═══ SOURCE DATA
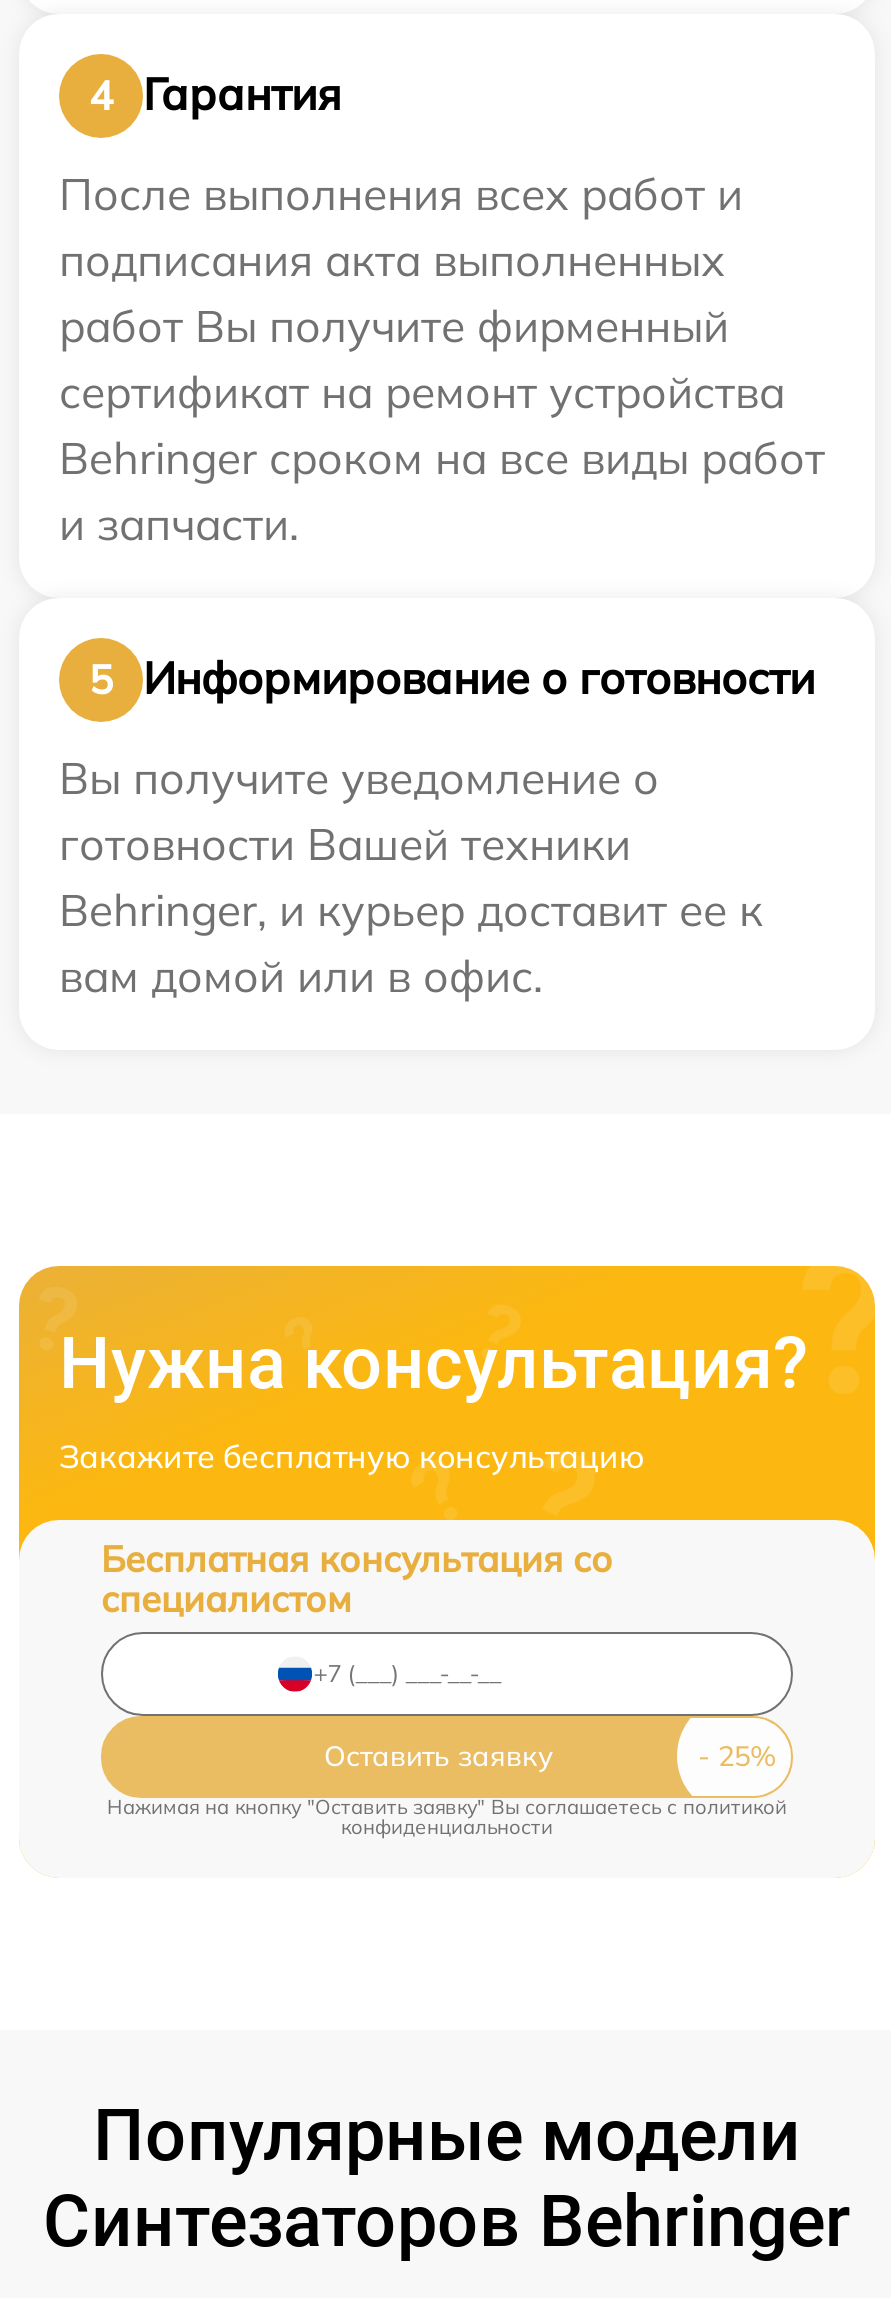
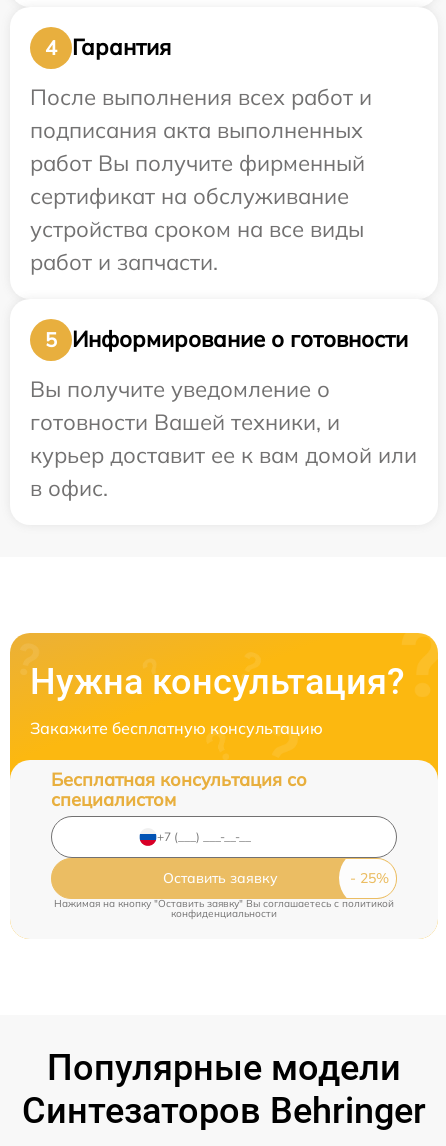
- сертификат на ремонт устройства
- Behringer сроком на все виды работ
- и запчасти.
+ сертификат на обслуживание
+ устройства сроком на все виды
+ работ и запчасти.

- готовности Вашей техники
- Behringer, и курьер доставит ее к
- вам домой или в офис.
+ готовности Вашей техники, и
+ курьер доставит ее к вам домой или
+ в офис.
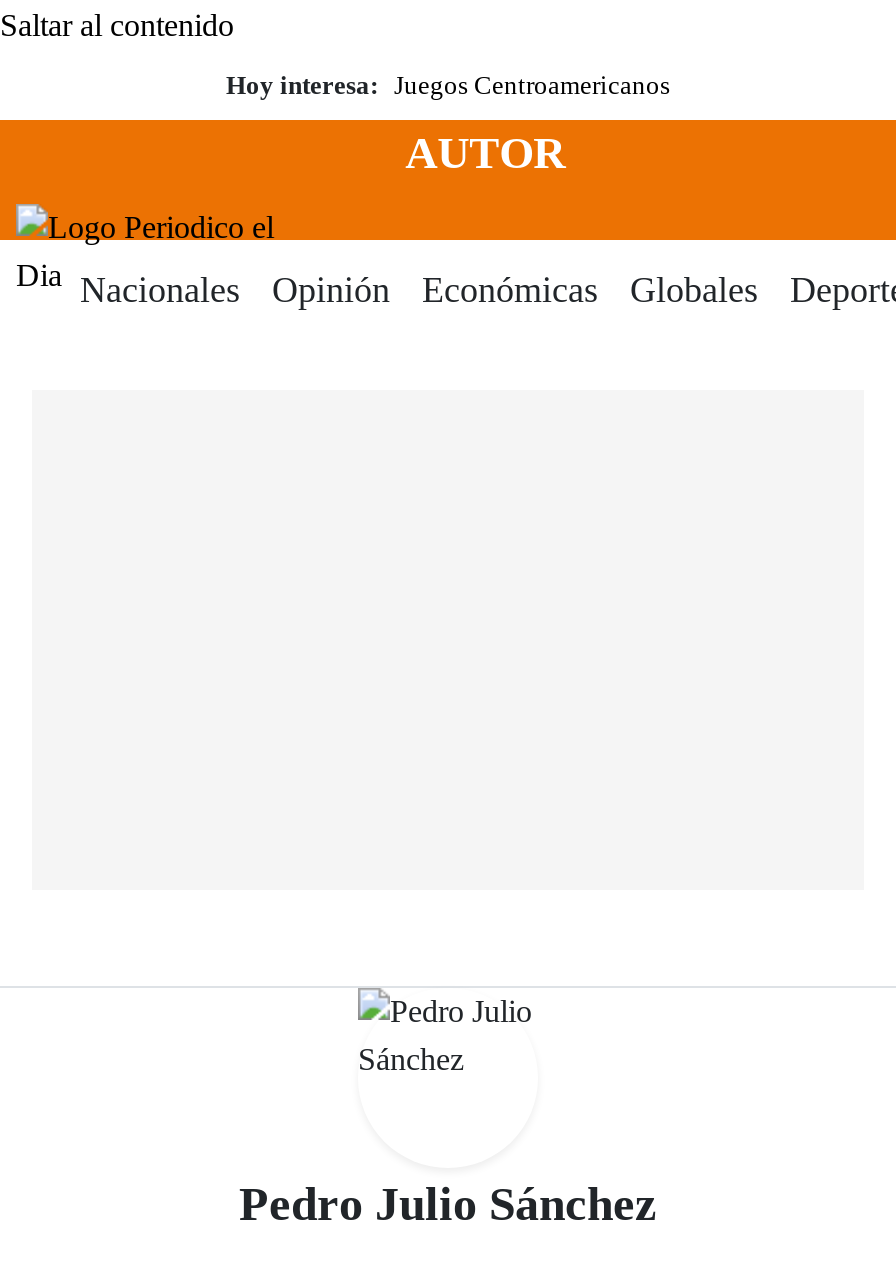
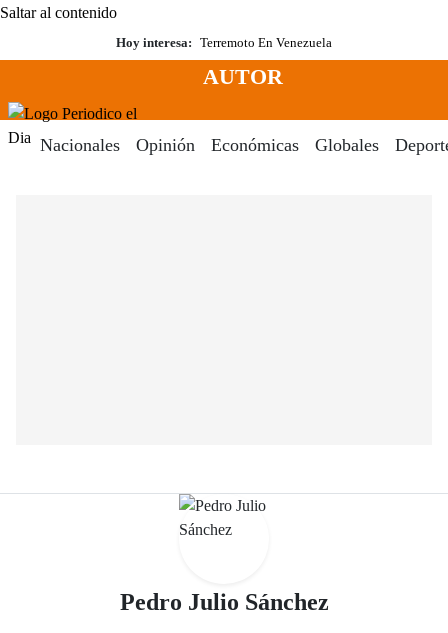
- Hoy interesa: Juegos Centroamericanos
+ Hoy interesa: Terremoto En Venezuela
══════
» **WHAT NEEDS TO BE DONE**
Count how many lines in the entries contain "виды", then state that number alone.

» **RESULT FOR THIS TASK**
2